If I put the cursor down at the e <= f; line I have the following scope:

vhdl-mode: source.vhdl meta.block.architecture.body.vhdl meta.block.process.body.vhdl meta.block.if.body.vhdl meta.block.if.body.vhdl meta.statement.assignment.signal.vhdl keyword.operator.assignment.vhdl 

That’s pretty fine grained, and that’s what I wanted to have. I think the nesting scope naming rules are to keep a single lexical structure from generating too many scopes. Where you see meta.block.architecture.body.vhdl honestly I could have probably gone with meta.block.architecture.vhdl meta.group.architecture.body.vhdl and subscoped the architecture structure.

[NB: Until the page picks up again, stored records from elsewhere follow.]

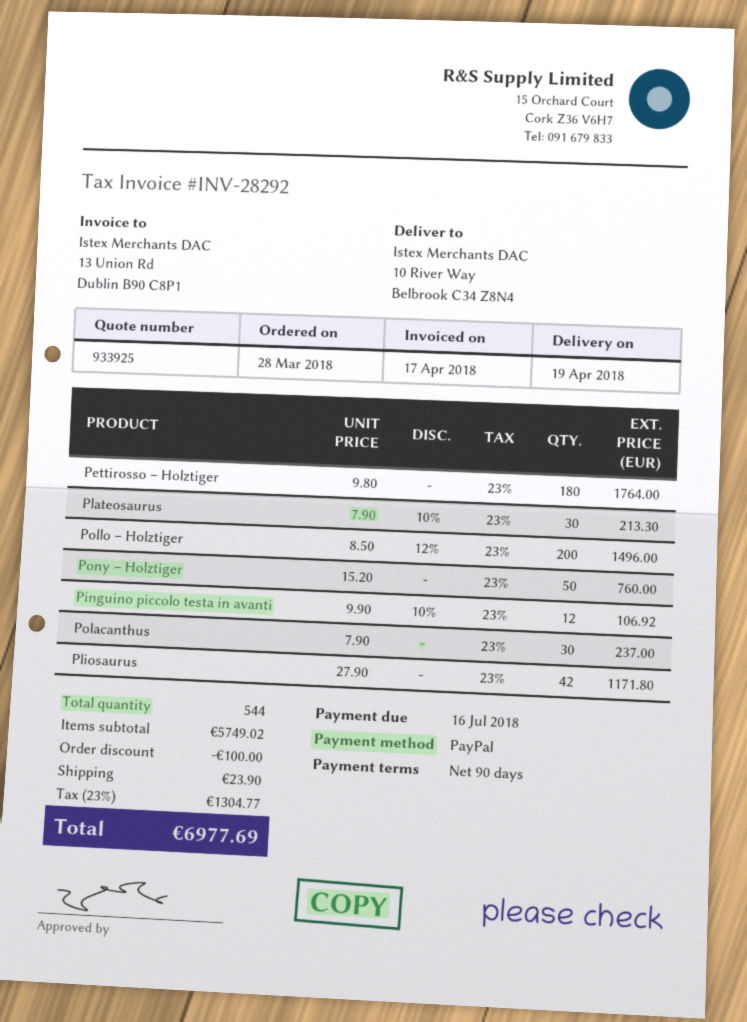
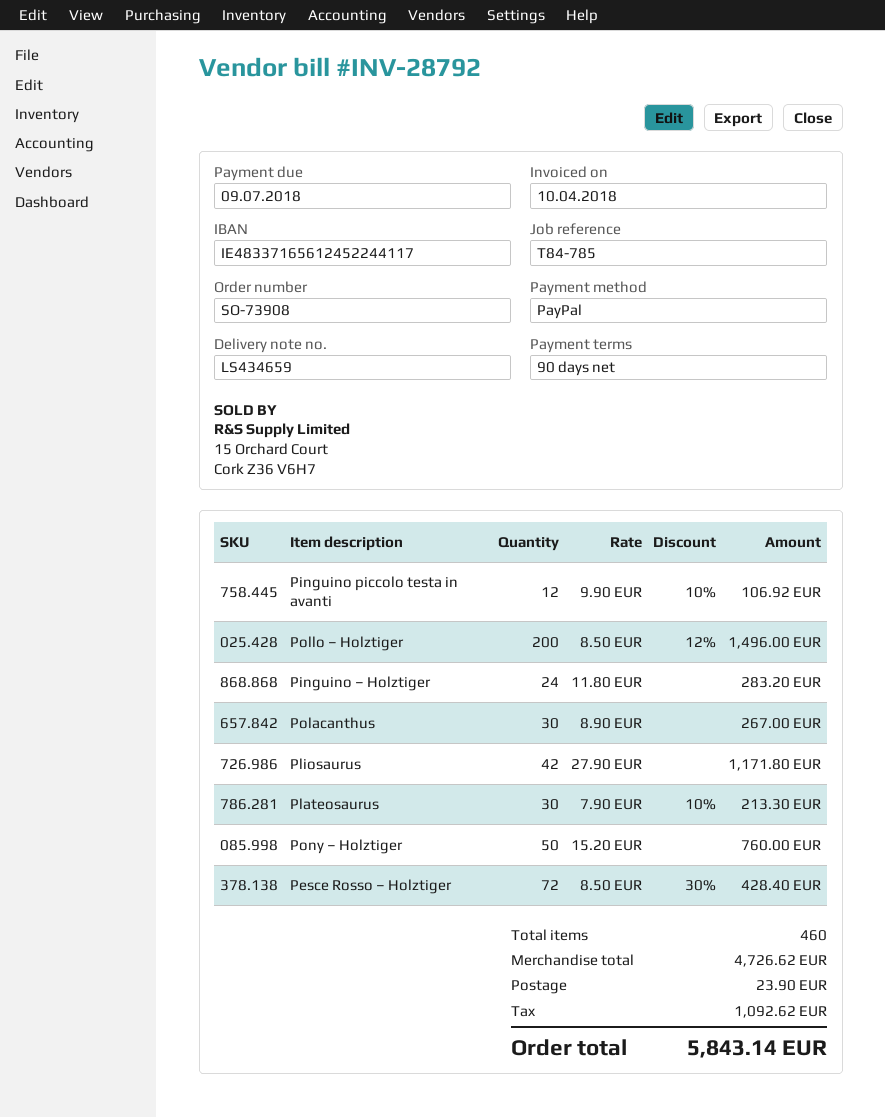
invoice number: INV-28292 -> INV-28792
invoice date: 2018-04-17 -> 2018-04-10
due date: 2018-07-16 -> 2018-07-09
Pettirosso – Holztiger: 180 x 9.80 = 1764.00 -> none
Polacanthus: 30 x 7.90 = 237.00 -> 30 x 8.90 = 267.00
Pinguino – Holztiger: none -> 24 x 11.80 = 283.20
Pesce Rosso – Holztiger: none -> 72 x 8.50 - 30% = 428.40
total quantity: 544 -> 460
subtotal: 5749.02 -> 4726.62
discount: 100.00 -> none
tax: 1304.77 -> 1092.62
total: 6977.69 -> 5843.14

Same with process there because it too has a declaration portion and a body portion (even though this example didn’t use it. The relevant documentation that explains this is in the scope naming document (https://www.sublimetext.com/docs/3/scope_naming.html)

The entire scope of a function should be covered by one of the following scopes. Each variant should be applied to a specific part, and not stacked. For example, meta.function.php meta.function.parameters.php should never occur, but instead the scopes should alternate between meta.function.php then meta.function.parameters.php and back to meta.function.php.

I took this to read that I shouldn’t layer like I said. However, there is an issue with expand selection to scope where it starts popping scopes off the stack for selection and doing that, it’ll never get the entire meta.block though I think Thom has a fix for that.

Hope that helps! I do think you can do quite a lot with the syntax and it’s possible to make it simple, or really elaborate, as you will.

For what it’s worth, I do have an Ada book here. I don’t use it, but I have it mainly because it tickled me to have it because it was the starting baseline for VHDL. However point being, I can probably help out a bit if you still want to take on the syntax file task.

That’s not the whole thing though. I mean yes, the old TextMate syntaxes also operate on a stack, but all contexts must be nested cleanly. You cannot replace the current context on the stack with another one. You cannot push multiple contexts at once. You cannot have more than a single pop pattern. You cannot have that pop pattern at any position other than either the first or the last pattern of a context.

Nothing more to say about this. You don’t need to use more than a single context (main) if you just want to highlight keywords, operators, numeric literals, strings et al. Highlighting will be very inaccurate, but the syntax will be really easy to look at, understand and modify.